- Also known as: J. Englishman
- Born: Jason Daniyel Englishman December 22, 1971 (age 54) Kingston, Ontario, Canada
- Origin: Toronto, Ontario, Canada
- Genres: Pop; alternative rock; rock;
- Occupations: Singer; guitarist; songwriter;
- Instruments: Guitar; bass guitar; keyboards;
- Years active: 1997–present
- Label: Warner Bros.

= Jason Englishman =

Jason Daniyel Englishman (born December 22, 1971 in Kingston, Ontario, Canada) is a Canadian rock music singer and guitarist. His major label debut studio album, Poor L'il Rockstar, was released on Warner Records in 2000, and spawned the four Canadian top 40 singles: "Staring at the Sun", "The One Thing", "Abused" (which was initially banned by video station MuchMusic) and the top ten rock radio hit "More".

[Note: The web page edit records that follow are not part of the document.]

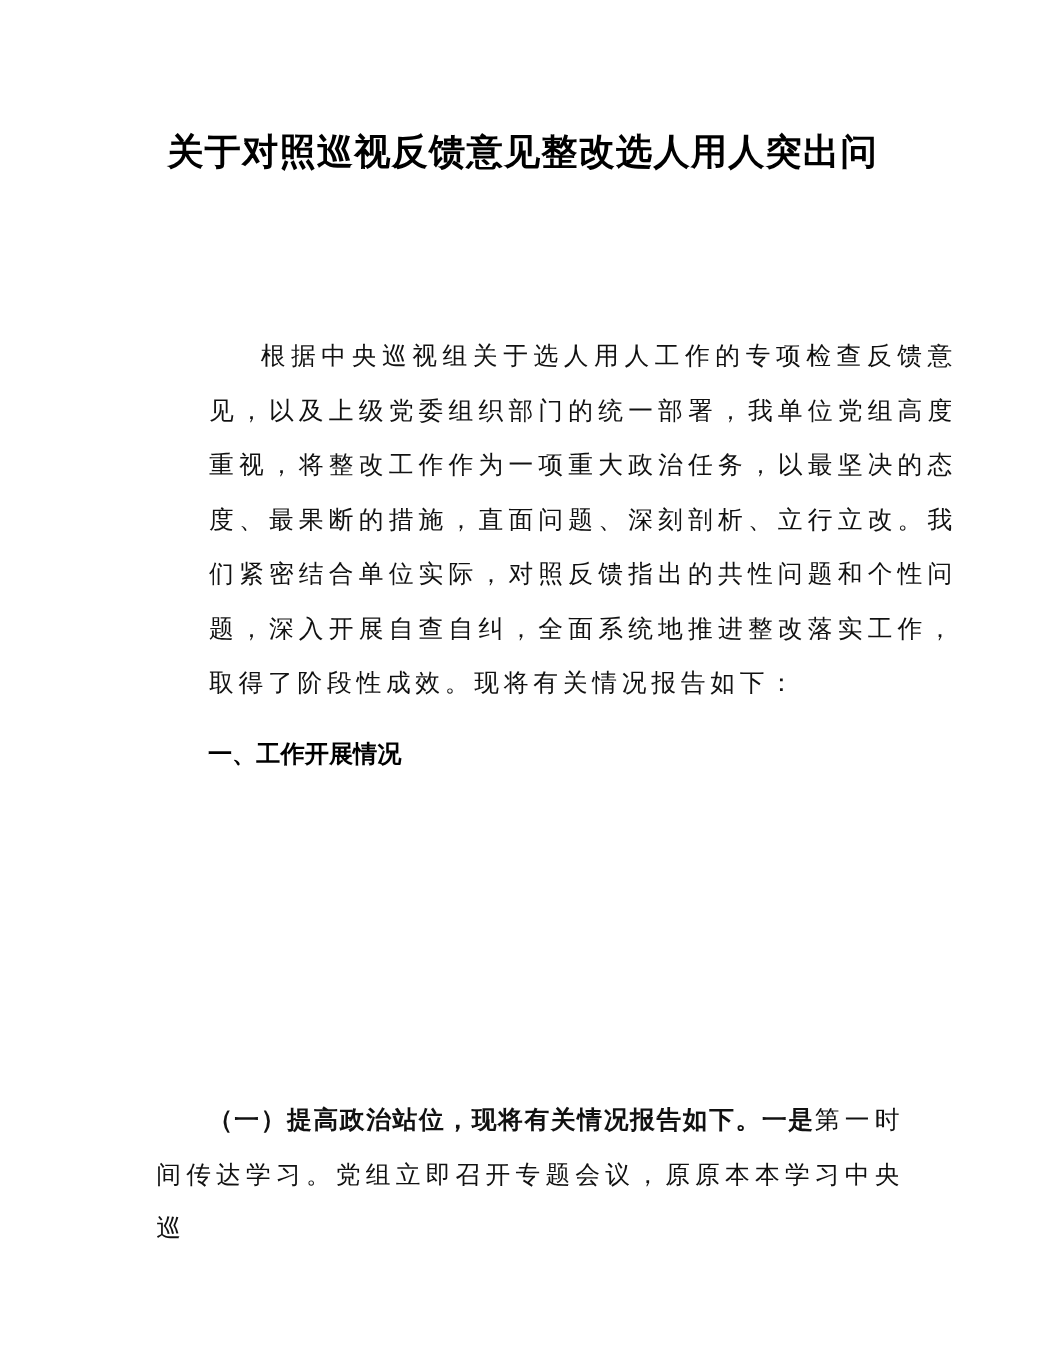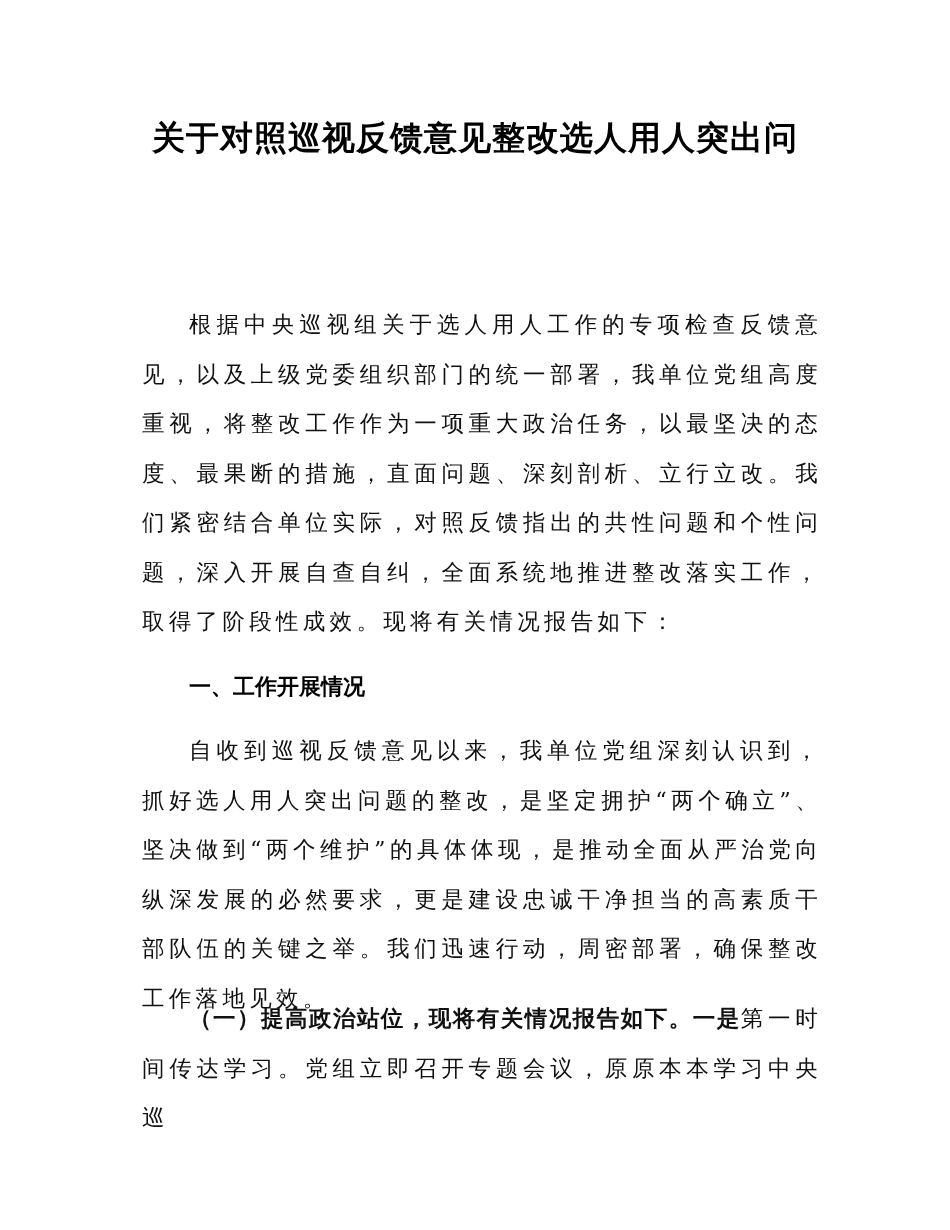--- a/index.html
+++ b/index.html
@@ -29,27 +29,24 @@
 </style>
 </head>
 <body>
 
 <div class="page">
 
   <div class="title">
     <div>关于对照巡视反馈意见整改选人用人突出问</div>
   </div>
 
-  <div class="body-block" style="top:300px;">
+  <div class="body-block" style="top:300px;margin-left:48px;">
     <p class="para">根据中央巡视组关于选人用人工作的专项检查反馈意见，以及上级党委组织部门的统一部署，我单位党组高度重视，将整改工作作为一项重大政治任务，以最坚决的态度、最果断的措施，直面问题、深刻剖析、立行立改。我们紧密结合单位实际，对照反馈指出的共性问题和个性问题，深入开展自查自纠，全面系统地推进整改落实工作，取得了阶段性成效。现将有关情况报告如下：</p>
   </div>
 
   <div class="heading" style="top:672px;">一、工作开展情况</div>
 
-  <div class="body-block" style="top:726px;">
-    <p class="para">自收到巡视反馈意见以来，我单位党组深刻认识到，抓好选人用人突出问题的整改，是坚定拥护“两个确立”、坚决做到“两个维护”的具体体现，是推动全面从严治党向纵深发展的必然要求，更是建设忠诚干净担当的高素质干部队伍的关键之举。我们迅速行动，周密部署，确保整改工作落地见效。</p>
-  </div>
 
   <div class="body-block" style="top:994px;">
     <p class="para"><span class="bold">（一）提高政治站位，现将有关情况报告如下。</span><span class="bold">一是</span><span>第一时间传达学习。党组立即召开专题会议，原原本本学习中央巡</span></p>
   </div>
 
 </div>
 
 </body></html>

He received a 2001 Juno Award nomination for best new solo artist, and in March 2001 the Canadian Association of Broadcasters presented him with the Canadian Radio Music Award for best new solo artist rock/alternative.

In recent years he has toured as the lead guitarist for Sony Canada recording artist Barlow and with his sister, Esthero (also a noted Canadian recording artist). He has produced two albums for Toronto independent band G-13, has lent his guitar work and backing vocals to numerous recordings, and worked for the North by Northeast music festival. He has also worked as a freelance music writer for Chart magazine.

In 2006, he served as Production Manager for John Legend's "Once Again" Tour. From 2006 to 2007, he served as Festival Programmer and Production Manager of the Rock the Wake Festival.

He currently works as an audio engineer and serves as the Warranty Manager at Mercedes-Benz Brampton.